We experience an increase in readiness the moment we need to take action. This is felt physically as a slight tensing of the muscles—commonly described as “being tightly strung with stress.” Muscle tension requires additional fuel and therefore increased blood flow, particularly to the arms and legs.
To support this, the body raises blood pressure and heart rate, and enriches the blood with additional oxygen and sugars. Brain cells literally communicate faster to respond more quickly to changing conditions. The senses sharpen. Hormones such as adrenaline and cortisol play a key role in fine-tuning roughly a hundred physiological balances involved in this state.
Why not maintain a constant high level of readiness?

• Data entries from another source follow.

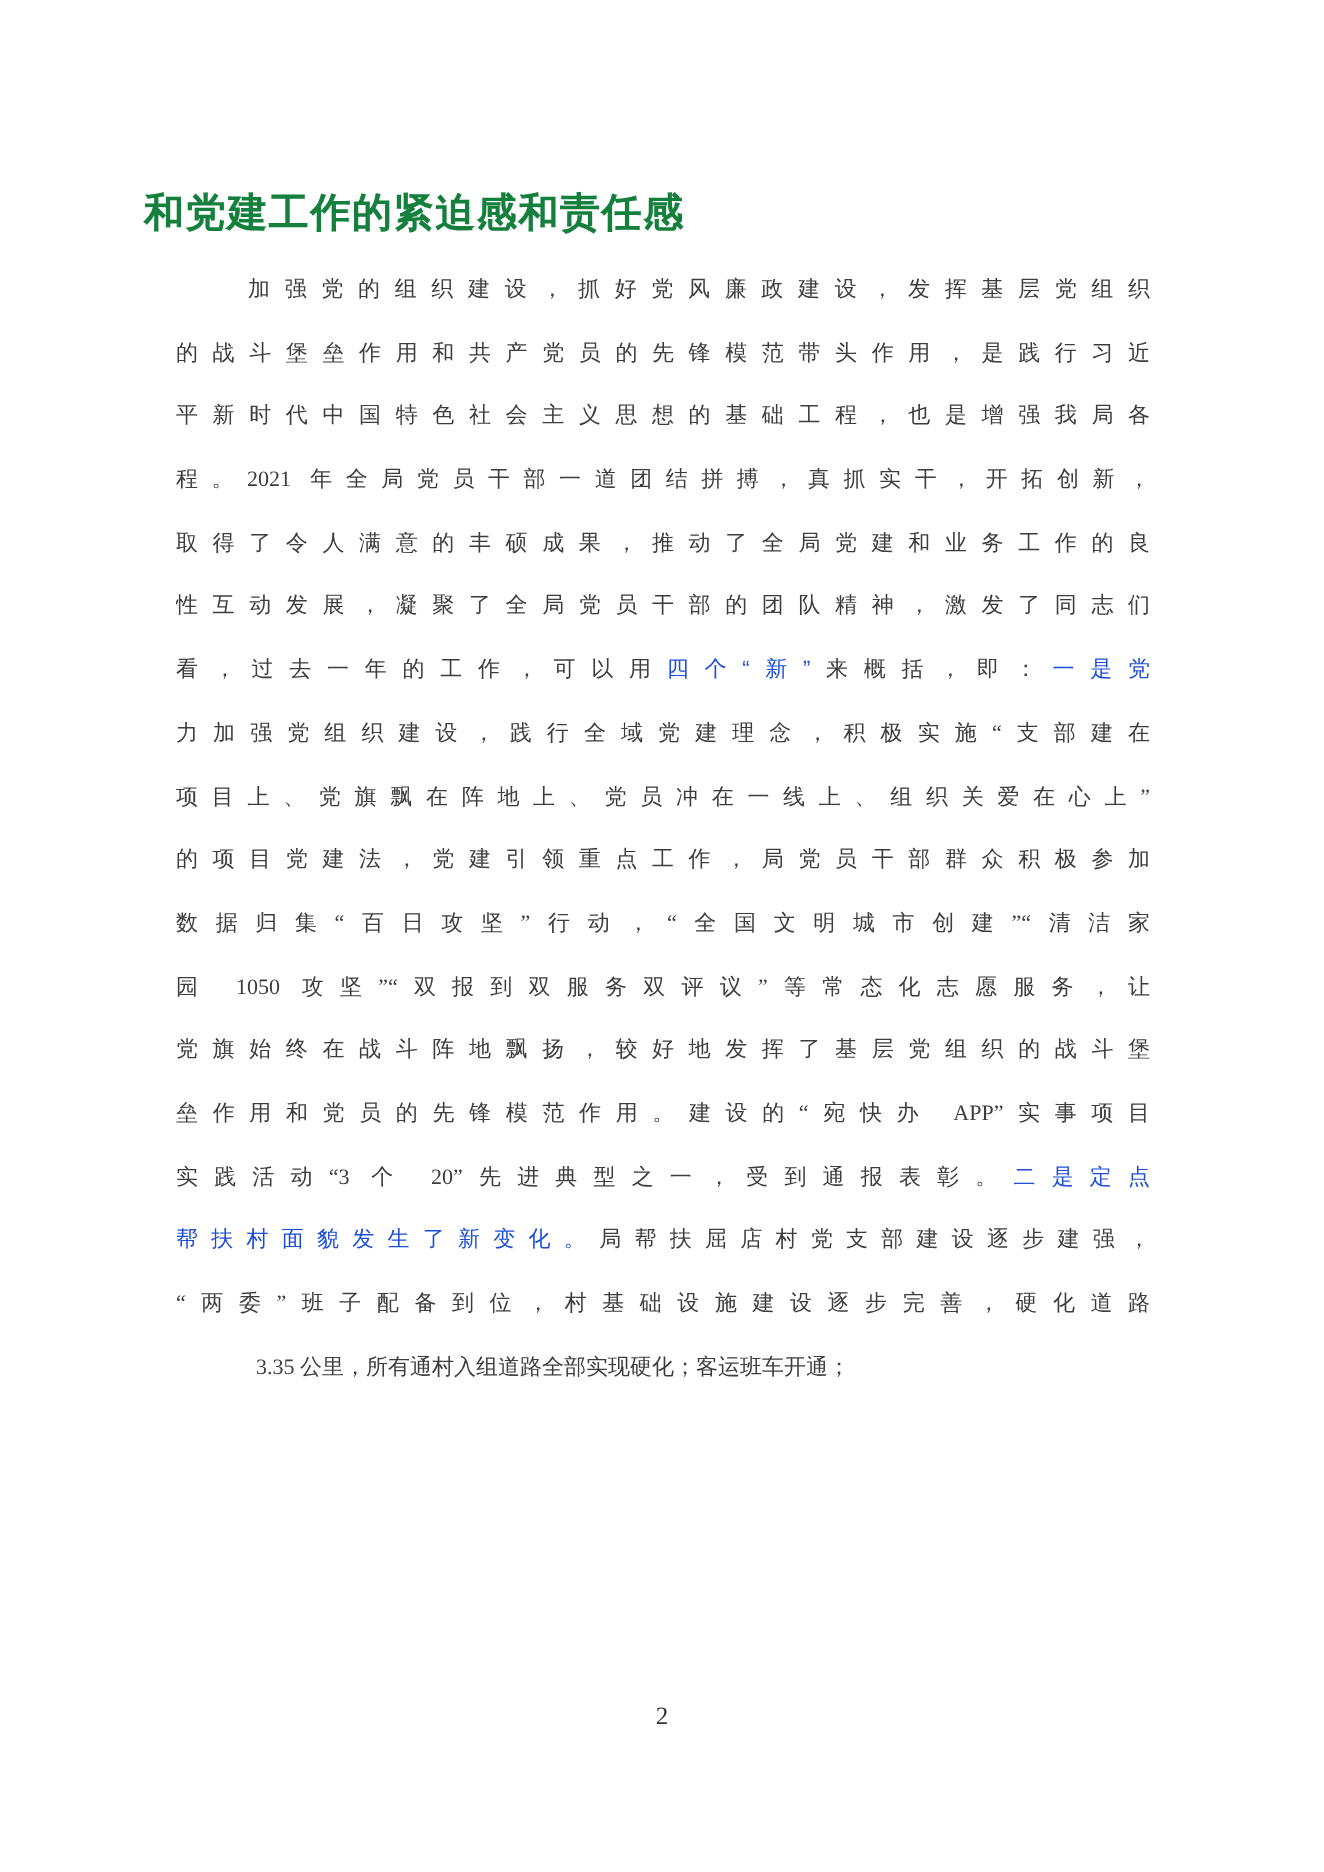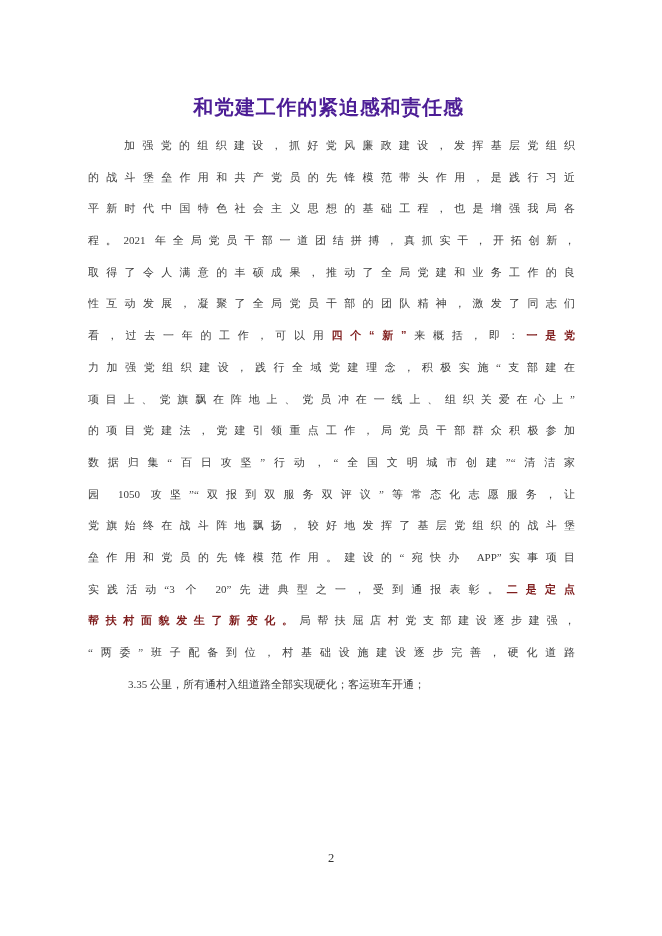--- a/index.html
+++ b/index.html
@@ -17,7 +17,7 @@
   }
   .heading {
     position: absolute;
-    left: 85px;
+    left: 72px;
     top: 93px;
     width: 487px;
     font-family: "Liberation Sans", "DejaVu Sans", sans-serif;
@@ -25,9 +25,8 @@
     font-size: 20px;
     line-height: 28px;
     letter-spacing: 0.8px;
-    color: #4c1d95;
+    color: #15803d;
     white-space: nowrap;
-    text-align: center;
   }
   .body-text {
     position: absolute;

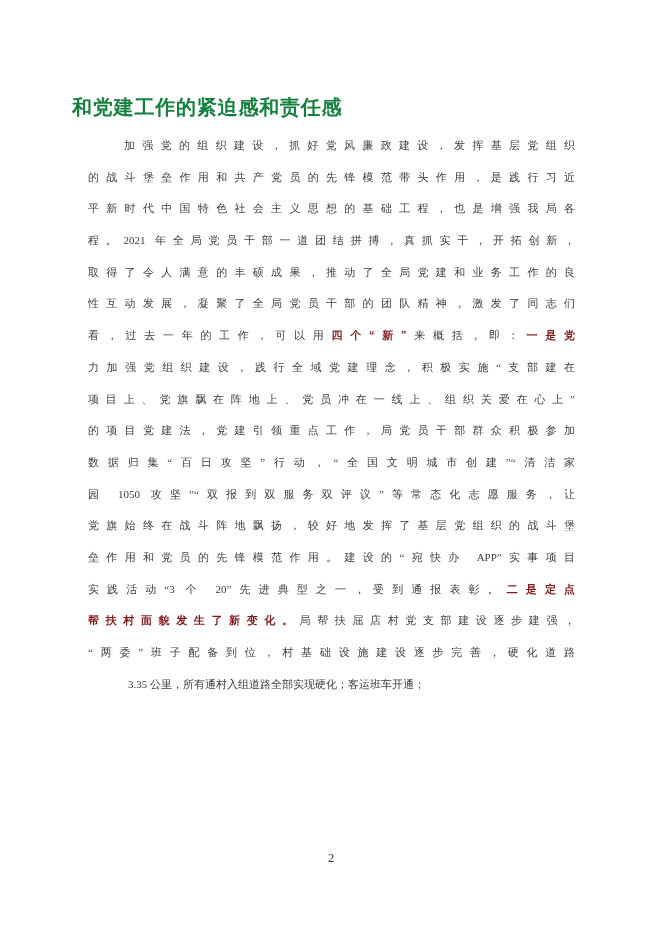--- a/index.html
+++ b/index.html
@@ -52,8 +52,8 @@
     margin-left: 40px;
   }
   .line b {
-    font-weight: 700;
-    color: #7f1d1d;
+    font-weight: 400;
+    color: #1d4ed8;
     font-family: "Liberation Sans", "DejaVu Sans", sans-serif;
   }
   .page-number {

One might wonder why humans do not operate permanently at such a heightened level of readiness. After all, alertness increases and delayed reactions to danger become less likely.
The answer has several dimensions. The most obvious is energy cost. High readiness requires at least 30% more energy. Humans, like organizations, cannot survive long if they constantly operate with such elevated costs just to perform better occasionally.
In addition, the brain has distinct systems for action and rest. The resting system—often referred to as the default mode network—becomes active only when external stimuli are limited and a certain level of calm is present. This system enables us to process experiences, store important information, learn, monitor ourselves, and plan ahead. The resting system is therefore just as essential for safe functioning as the action system.
The resting system in management teams
The functioning—or absence—of the resting system is most clearly visible in management team meetings that involve many complex topics under sustained time pressure. When this becomes structural, decisions tend to be insufficiently thought through. Organizations then find themselves revisiting decisions later, realizing that critical information was not adequately considered at the time.